Ini bukan karena mereka tiba-tiba percaya pada desentralisasi. Ini soal kelangsungan hidup.

Tiga hal berubah:

1. Stablecoin sedang memakan pembayaran lintas negara. $USDT dan $USDC bergerak miliaran dolar setiap hari dengan gesekan yang nyaris nol. Transfer kawat tradisional terlihat kuno dibandingkan itu. Bank melihat jalur pembayaran mereka menjadi tidak relevan.

2. Kejelasan regulasi akhirnya datang. MiCA di Eropa, kerangka stablecoin di AS—bank kini punya payung hukum untuk bermain. Mereka sebelumnya tidak bisa bergerak tanpa berisiko menghadapi mimpi buruk kepatuhan.

3. Permintaan klien menjadi tidak mungkin diabaikan. Perbendaharaan perusahaan, manajer aset, bahkan dana kekayaan negara ingin penyelesaian on-chain. Bank bisa membangun infrastrukturnya atau menyaksikan klien pindah ke platform yang native kripto.

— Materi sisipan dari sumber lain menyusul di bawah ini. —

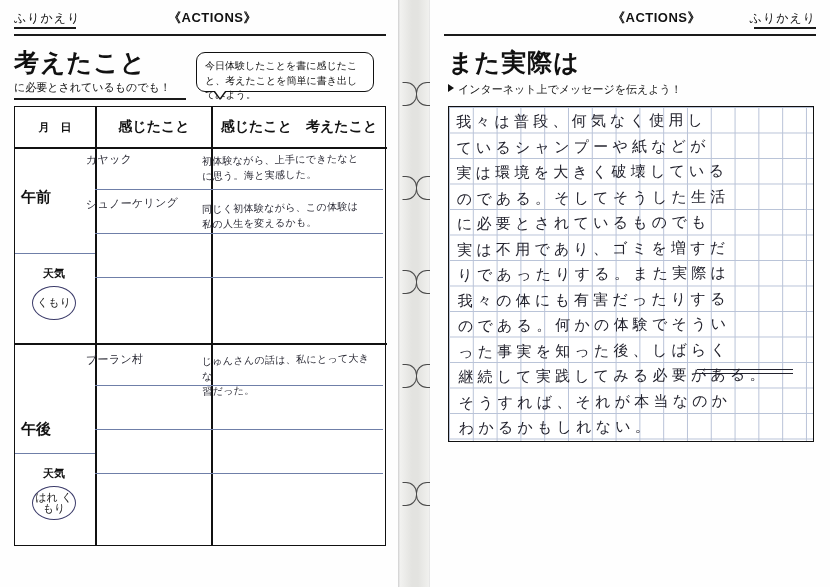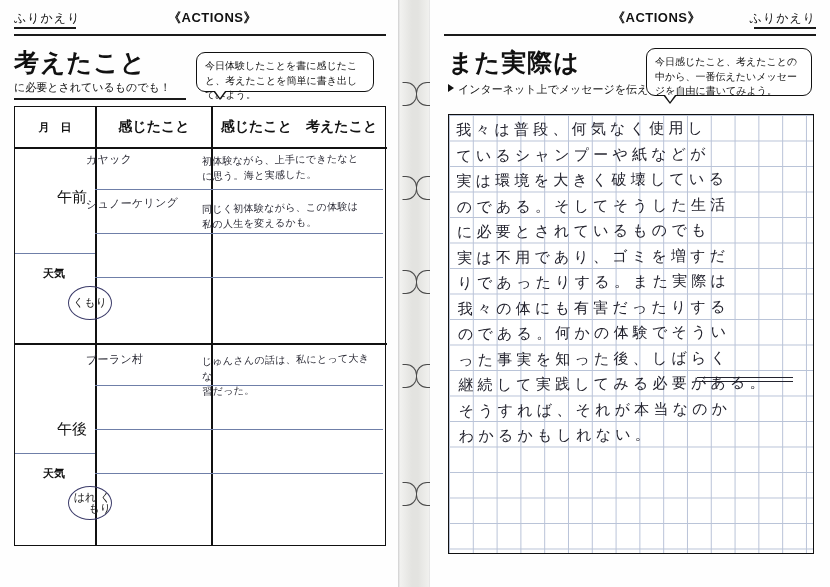"今日感じたこと、考えたことの中から、一番伝えたいメッセージを自由に書いてみよう。" div.callout { html: <div> <span>今日感じたこと、考えたことの中から、一番伝えたいメッセージを自由に書いてみよう。</span> <span></span> </div> -> none }
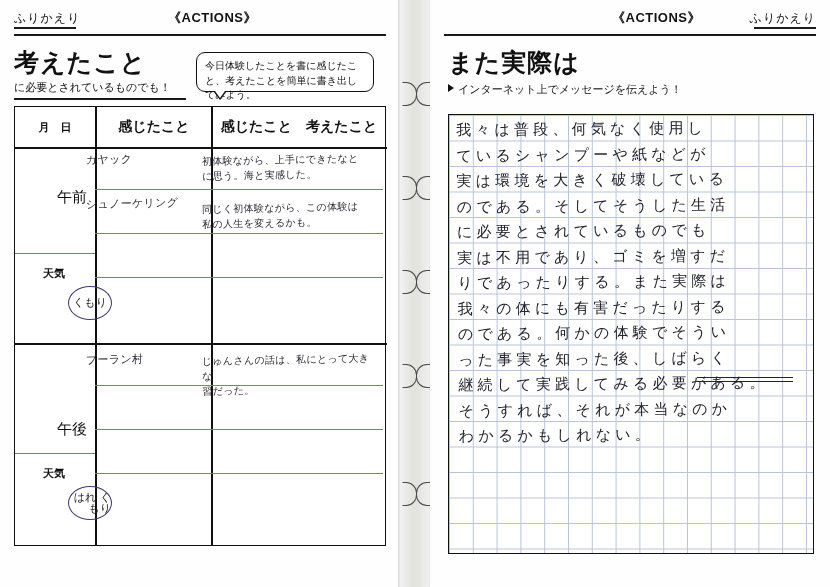"我々は普段、何気なく使用し" div.gridbox { height: 440px -> 336px; top: 114px -> 106px }
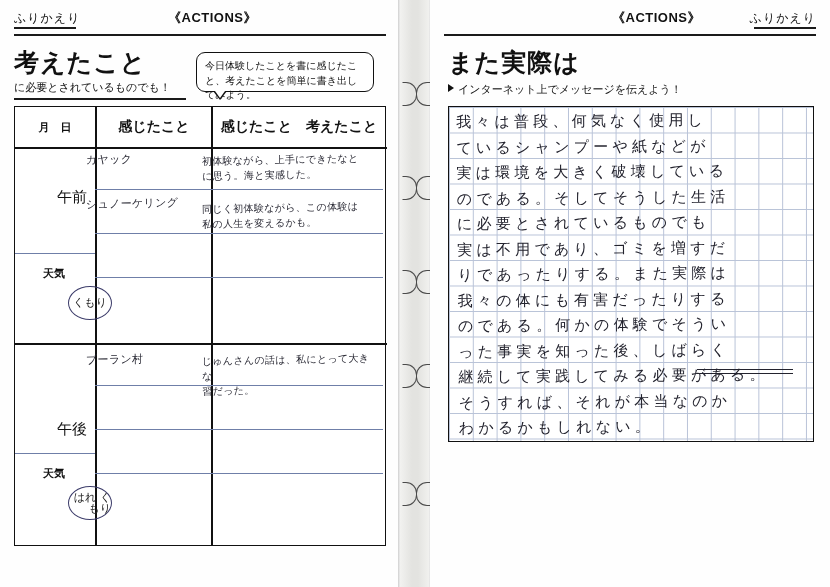"午前" .rowlabel { font-weight: normal -> bold; text-align: right -> left }
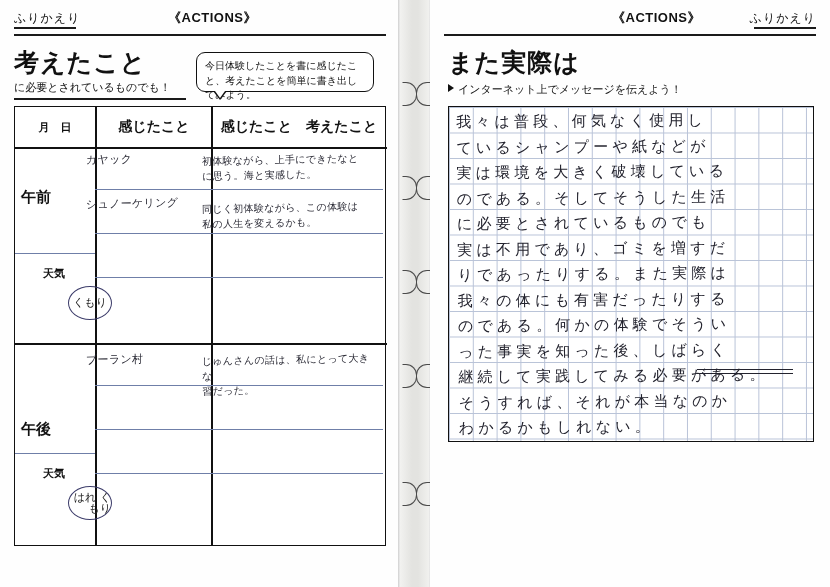"くもり" .weather-circle { margin-left: 36px -> none; text-align: right -> center }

Ironinya: bank meluncurkan stablecoin justru memvalidasi semua yang dikatakan kripto tentang uang yang dapat diprogram dan penyelesaian 24/7. Mereka tidak lagi melawan sistem—mereka berusaha menguasainya sebelum benar-benar terdideintermediasi.

Kripto tidak menjadi terlalu besar untuk diabaikan. Kripto menjadi terlalu berguna untuk disepelekan.